TASK |
Images do not belong in the copy. Set down all the entries exactly.
(SOURCE DATA begins)
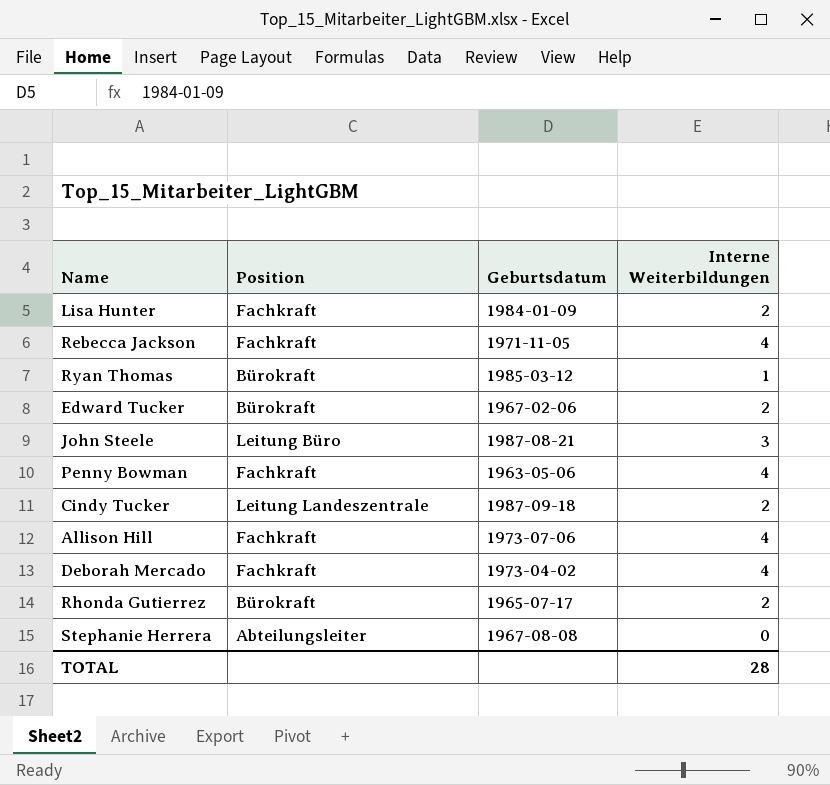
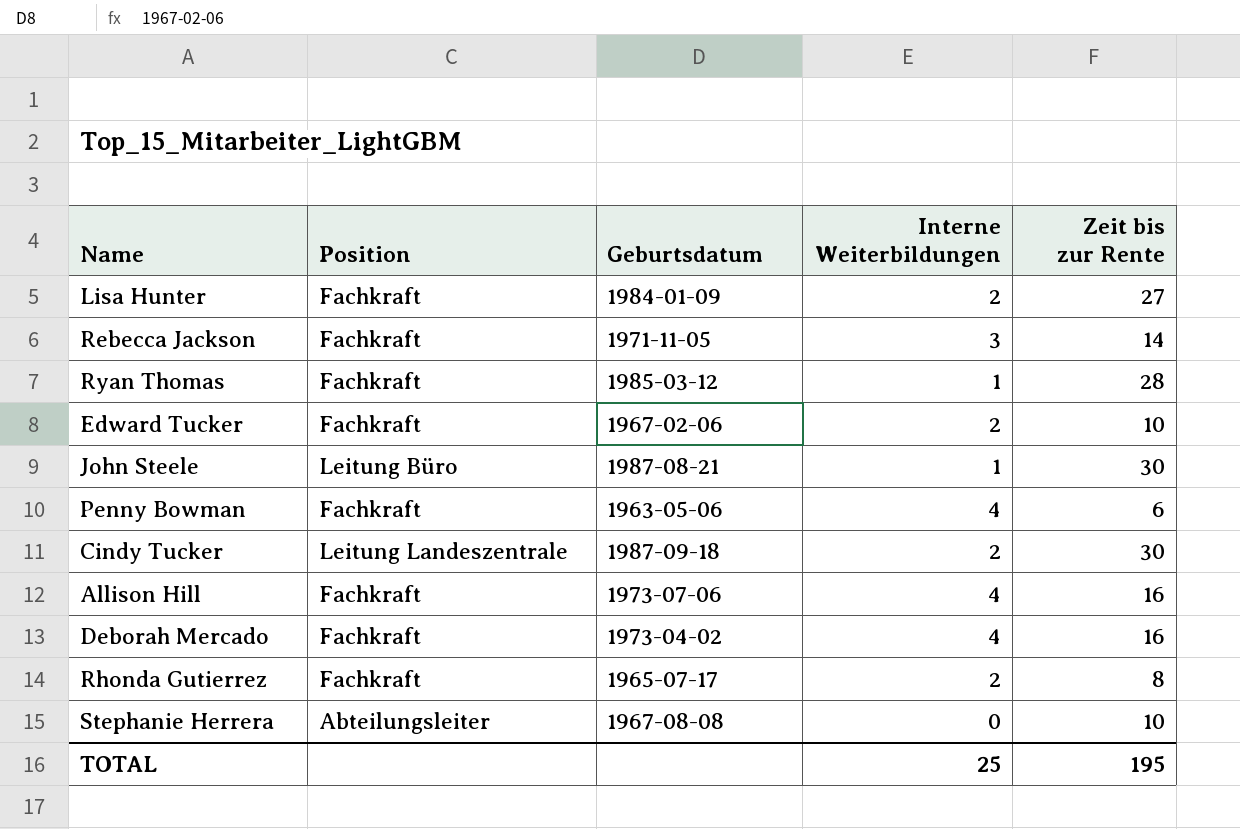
column Zeit bis zur Rente | position: none -> 5
Rebecca Jackson | Interne Weiterbildungen: 4 -> 3
Ryan Thomas | Position: Bürokraft -> Fachkraft
Edward Tucker | Position: Bürokraft -> Fachkraft
John Steele | Interne Weiterbildungen: 3 -> 1
Rhonda Gutierrez | Position: Bürokraft -> Fachkraft
TOTAL | Interne Weiterbildungen: 28 -> 25

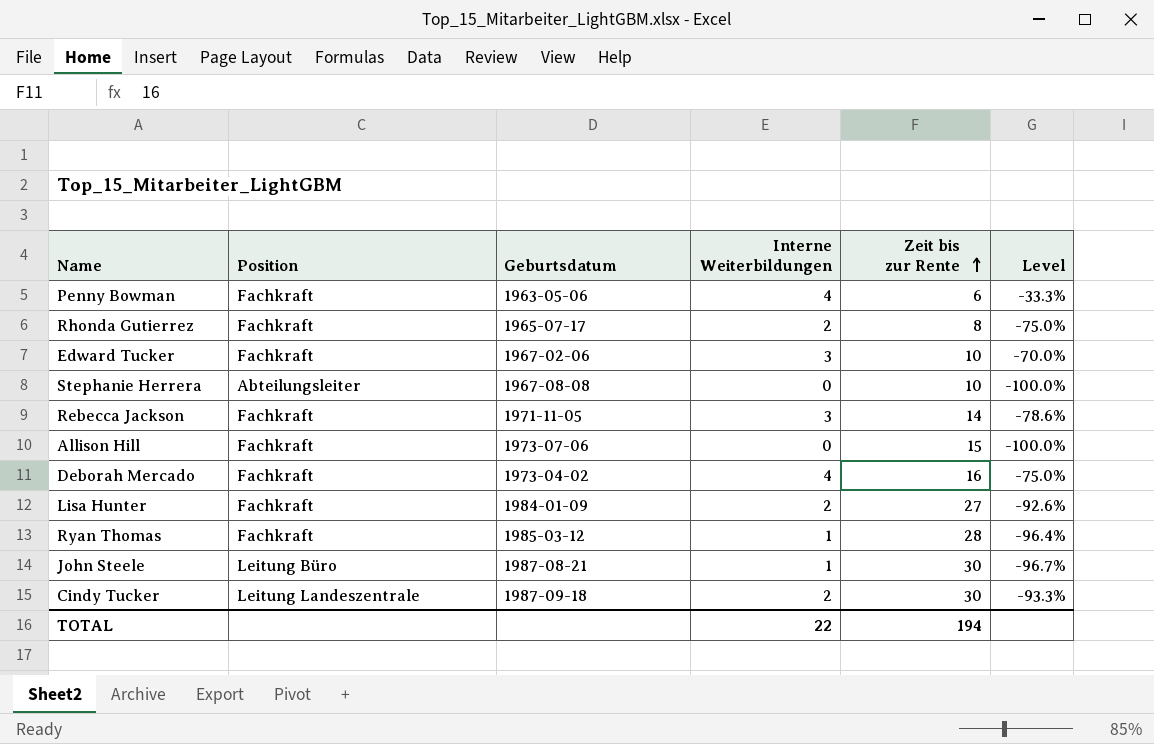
row order: none -> Zeit bis zur Rente ascending
column Level | formula: none -> ([Interne Weiterbildungen] - [Zeit bis zur Rente]) / [Zeit bis zur Rente]
Edward Tucker | Interne Weiterbildungen: 2 -> 3
Allison Hill | Interne Weiterbildungen: 4 -> 0
Allison Hill | Zeit bis zur Rente: 16 -> 15
TOTAL | Interne Weiterbildungen: 25 -> 22
TOTAL | Zeit bis zur Rente: 195 -> 194

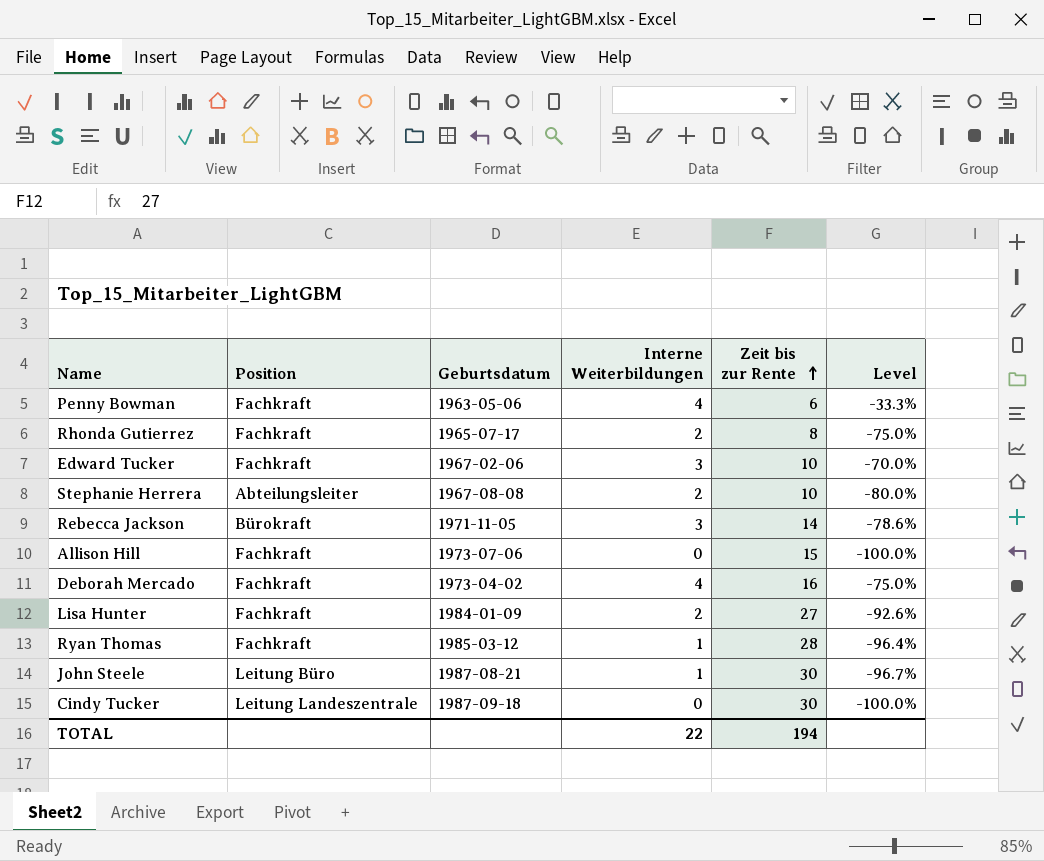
Stephanie Herrera | Interne Weiterbildungen: 0 -> 2
Stephanie Herrera | Level: -100.0% -> -80.0%
Rebecca Jackson | Position: Fachkraft -> Bürokraft
Cindy Tucker | Interne Weiterbildungen: 2 -> 0
Cindy Tucker | Level: -93.3% -> -100.0%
(SOURCE DATA ends)
SOLUTION FOR THIS PROBLEM |
column Zeit bis zur Rente | position: none -> 5
Rebecca Jackson | Interne Weiterbildungen: 4 -> 3
Ryan Thomas | Position: Bürokraft -> Fachkraft
Edward Tucker | Position: Bürokraft -> Fachkraft
John Steele | Interne Weiterbildungen: 3 -> 1
Rhonda Gutierrez | Position: Bürokraft -> Fachkraft
TOTAL | Interne Weiterbildungen: 28 -> 25

row order: none -> Zeit bis zur Rente ascending
column Level | formula: none -> ([Interne Weiterbildungen] - [Zeit bis zur Rente]) / [Zeit bis zur Rente]
Edward Tucker | Interne Weiterbildungen: 2 -> 3
Allison Hill | Interne Weiterbildungen: 4 -> 0
Allison Hill | Zeit bis zur Rente: 16 -> 15
TOTAL | Interne Weiterbildungen: 25 -> 22
TOTAL | Zeit bis zur Rente: 195 -> 194

Stephanie Herrera | Interne Weiterbildungen: 0 -> 2
Stephanie Herrera | Level: -100.0% -> -80.0%
Rebecca Jackson | Position: Fachkraft -> Bürokraft
Cindy Tucker | Interne Weiterbildungen: 2 -> 0
Cindy Tucker | Level: -93.3% -> -100.0%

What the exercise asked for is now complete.